The Toronto Raptors have never truly been Masai Ujiri’s team. After the general manager was brought aboard from Denver in 2013, he was always in wait-and-see mode. He first traded Andrea Bargnani and then dealt Rudy Gay in moves that appeared to show that he was preparing a full teardown.
Then something unexpected happened. The Raptors kept winning. Masai was not exactly Walter White when he was “cooking.” He never foresaw the extent of his own creation, even go so far as to almost call them an accident.
What people forget now is that the Raptors (reportedly) came very close to sending point guard Kyle Lowry to the Knicks for Iman Shumpert, Metta World Peace, and a future first-round pick. In the closing moments, however, owner Jim Dolan, perhaps already scarred by the getting hoodwinked by Ujiri back in 2011, got cold feet and backed out of the deal.

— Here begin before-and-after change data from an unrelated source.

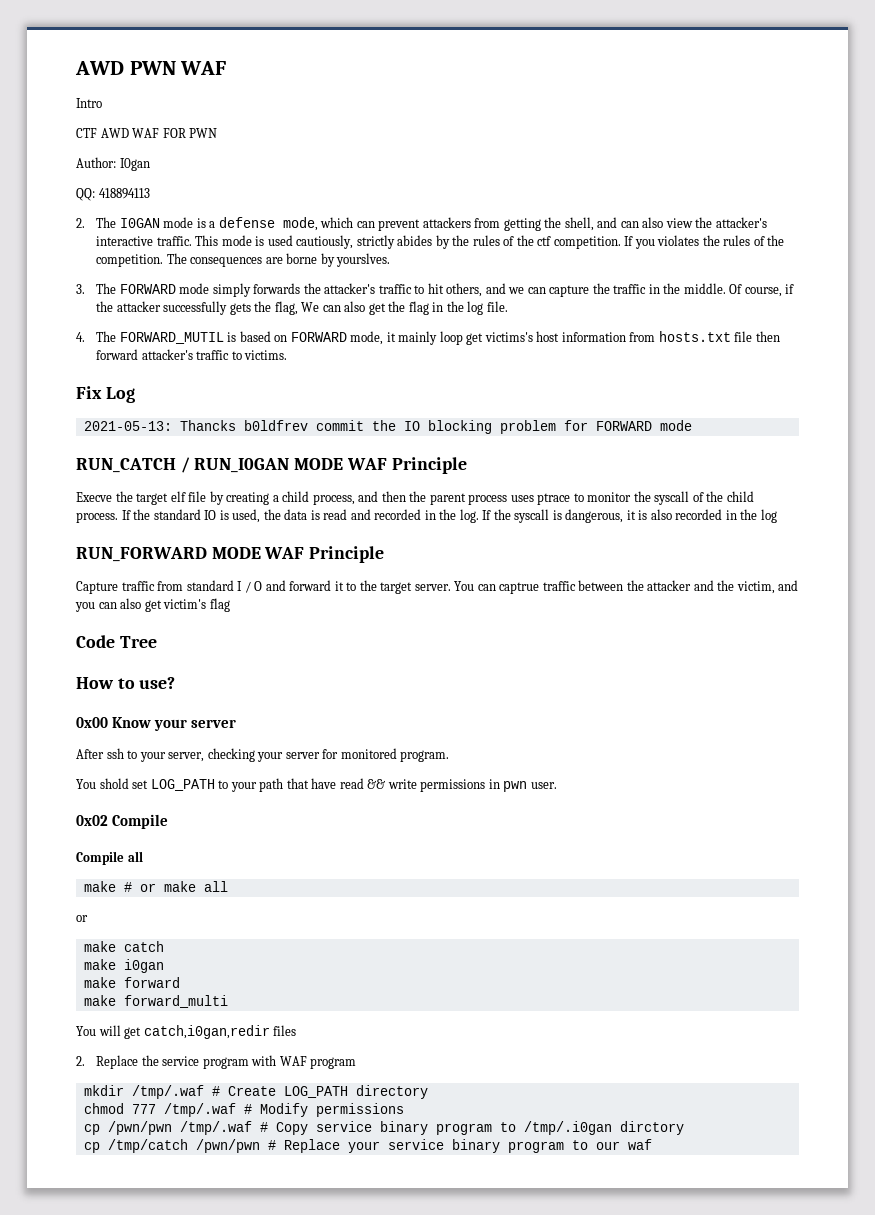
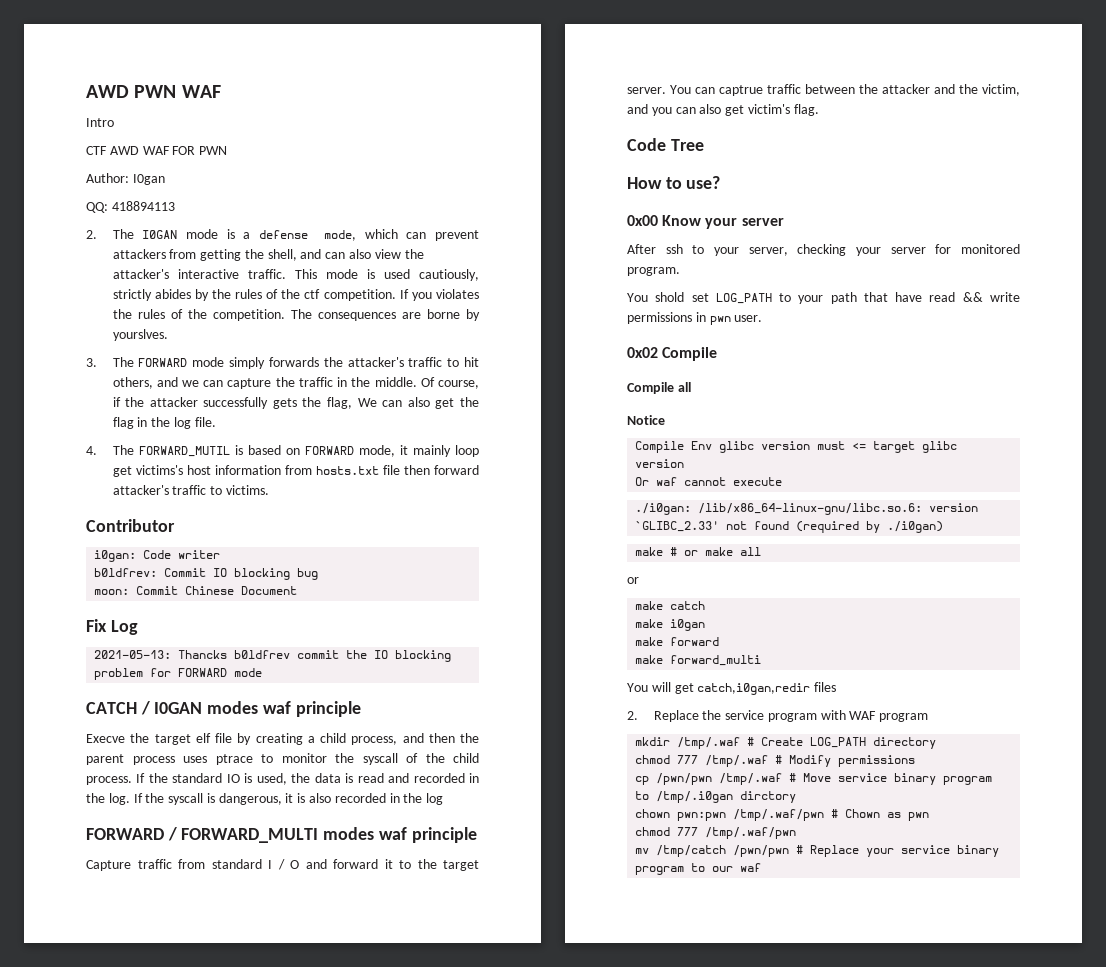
+ Contributor
+ i0gan: Code writer
+ b0ldfrev: Commit IO blocking bug
+ moon: Commit Chinese Document
- RUN_CATCH / RUN_I0GAN MODE WAF Principle
+ CATCH / I0GAN modes waf principle
- RUN_FORWARD MODE WAF Principle
+ FORWARD / FORWARD_MULTI modes waf principle
- You can captrue traffic between the attacker and the victim, and you can also get victim's flag
+ You can captrue traffic between the attacker and the victim, and you can also get victim's flag.
+ Notice
+ Compile Env glibc version must <= target glibc version
+ Or waf cannot execute
+ ./i0gan: /lib/x86_64-linux-gnu/libc.so.6: version `GLIBC_2.33' not found (required by ./i0gan)
- cp /pwn/pwn /tmp/.waf # Copy service binary program to /tmp/.i0gan dirctory
+ cp /pwn/pwn /tmp/.waf # Move service binary program to /tmp/.i0gan dirctory
- cp /tmp/catch /pwn/pwn # Replace your service binary program to our waf
+ chown pwn:pwn /tmp/.waf/pwn # Chown as pwn
+ chmod 777 /tmp/.waf/pwn
+ mv /tmp/catch /pwn/pwn # Replace your service binary program to our waf

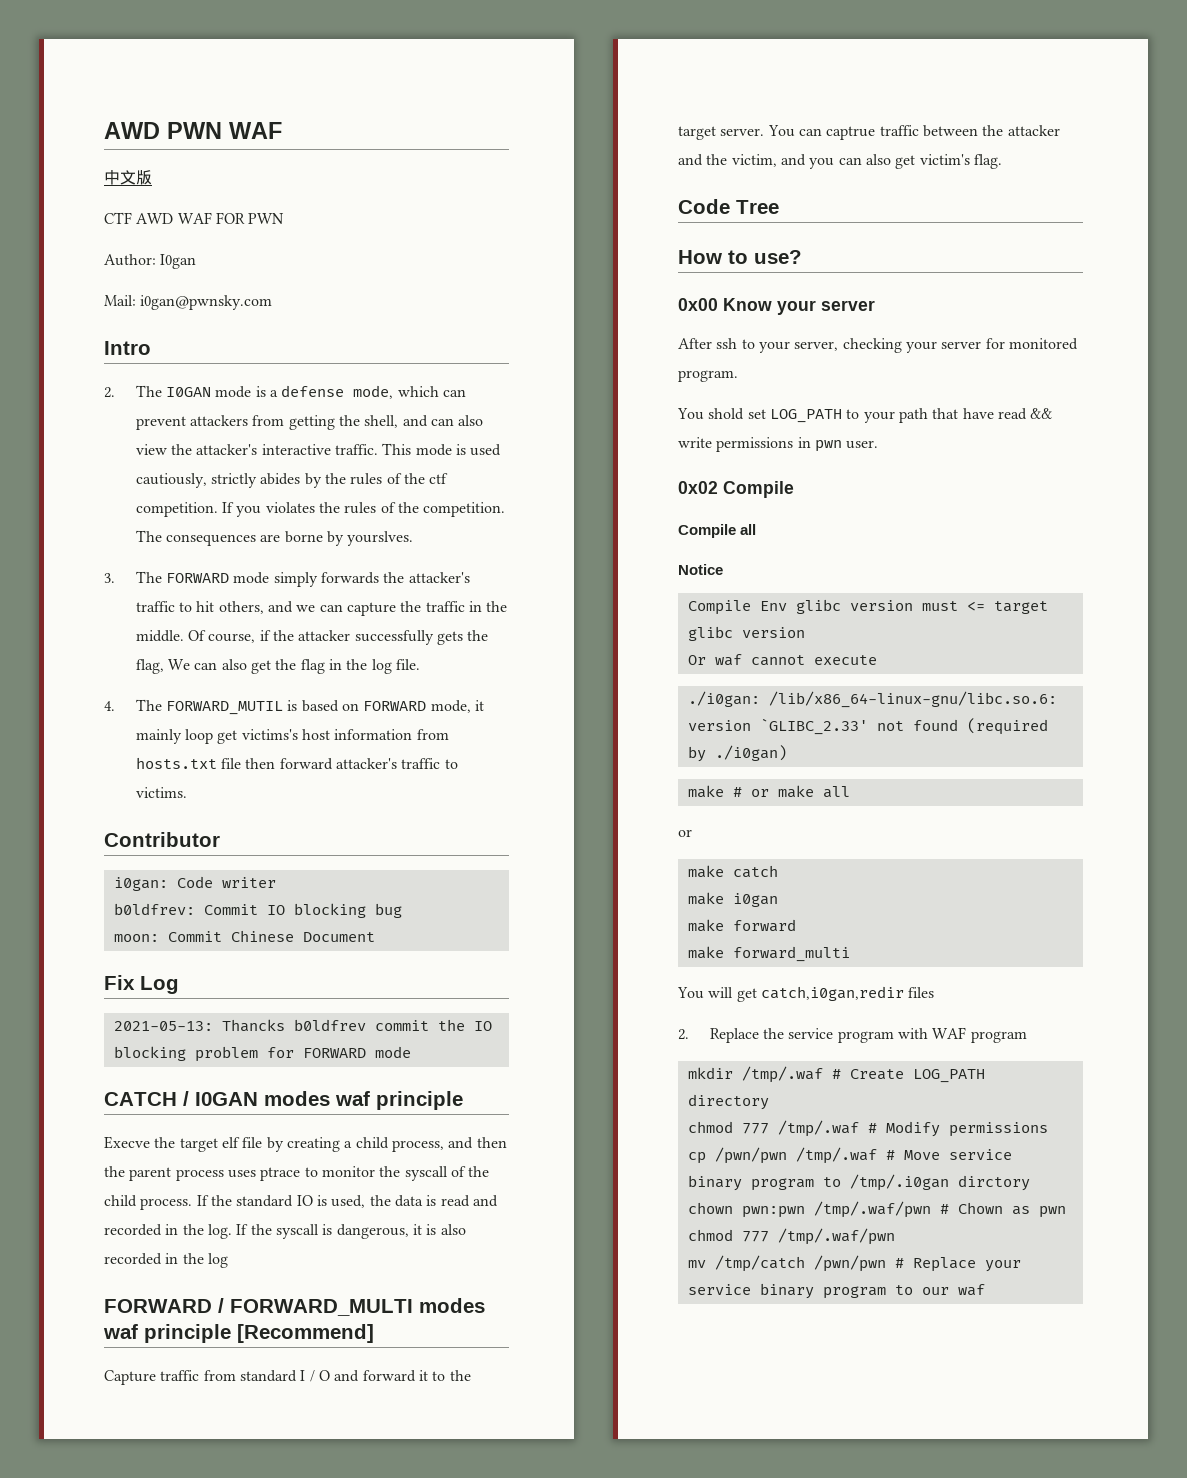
- Intro
+ 中文版
- QQ: 418894113
+ Mail: i0gan@pwnsky.com
+ Intro
- FORWARD / FORWARD_MULTI modes waf principle
+ FORWARD / FORWARD_MULTI modes waf principle [Recommend]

If this trade happens, the Raptors embrace the rebuild to try to bottom out for their Canadian savior. Toronto never becomes a stalwart in the Eastern Conference. The Knicks go on forward with a Carmelo Anthony/Kyle Lowry/Tyson Chandler core. Lowry is still an impactful player in the Big Apple, but he doesn’t become a perennial all-star outside of the winning culture in Toronto.
New York consistently goes deep into the Eastern Conference playoffs in the mid-2010s but never finds a way to dethrone the King and make the NBA Finals (sense a theme?). The Knicks never become the laughingstock of the league, and Carmelo Anthony spends the rest of his career in New York.